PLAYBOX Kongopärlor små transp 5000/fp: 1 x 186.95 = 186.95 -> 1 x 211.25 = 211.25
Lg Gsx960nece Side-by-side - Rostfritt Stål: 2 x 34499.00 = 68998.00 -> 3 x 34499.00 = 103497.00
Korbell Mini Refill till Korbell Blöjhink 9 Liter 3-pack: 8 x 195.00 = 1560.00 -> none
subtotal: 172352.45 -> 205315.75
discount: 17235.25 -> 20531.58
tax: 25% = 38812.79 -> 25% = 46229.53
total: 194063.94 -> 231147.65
====
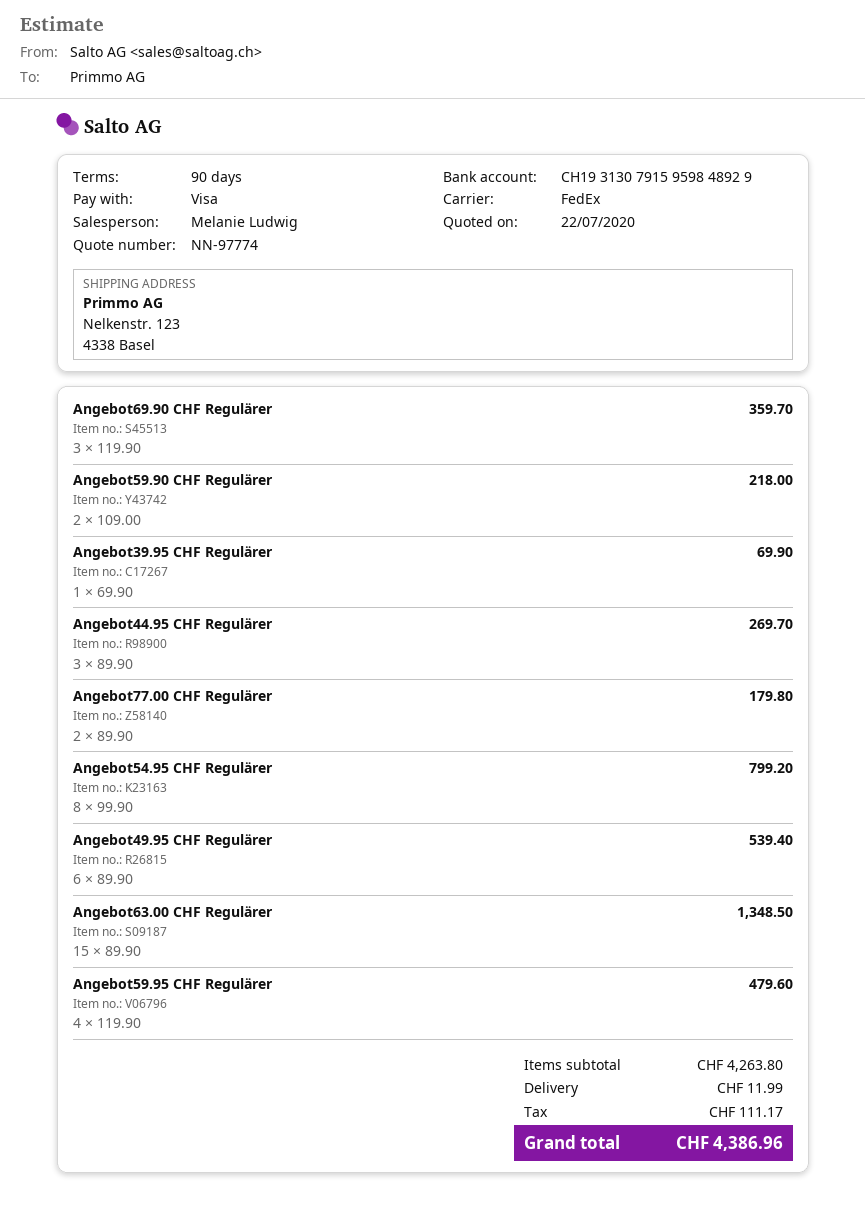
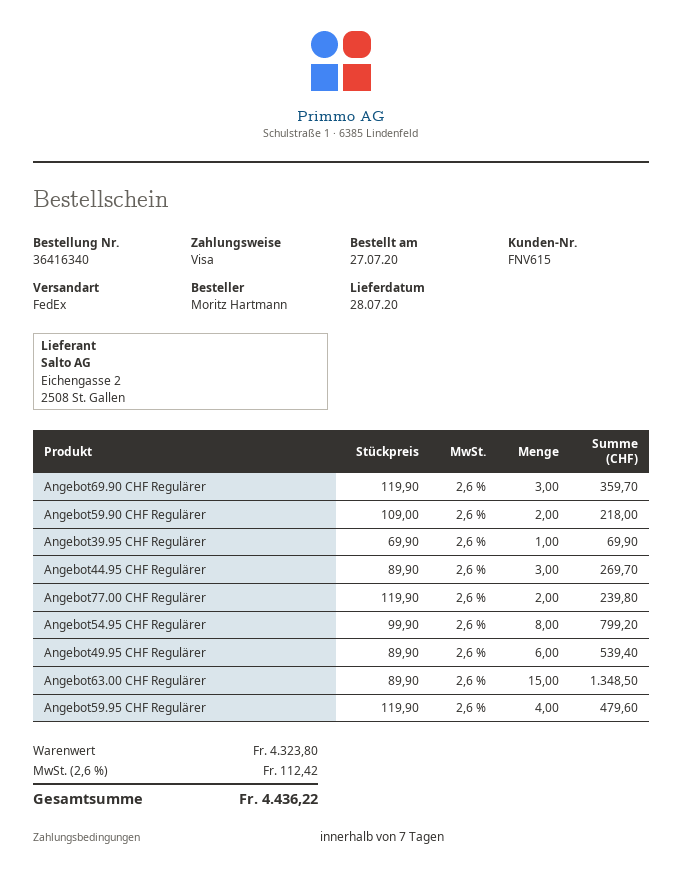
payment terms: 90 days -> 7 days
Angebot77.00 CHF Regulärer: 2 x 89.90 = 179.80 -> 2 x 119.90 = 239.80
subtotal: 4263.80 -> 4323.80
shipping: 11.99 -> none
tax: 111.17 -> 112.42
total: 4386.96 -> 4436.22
====
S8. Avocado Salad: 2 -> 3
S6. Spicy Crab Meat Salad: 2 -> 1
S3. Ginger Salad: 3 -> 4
====
Each line in the data that holds the string "subtotal" should be found and copied.

subtotal: 172352.45 -> 205315.75
subtotal: 4263.80 -> 4323.80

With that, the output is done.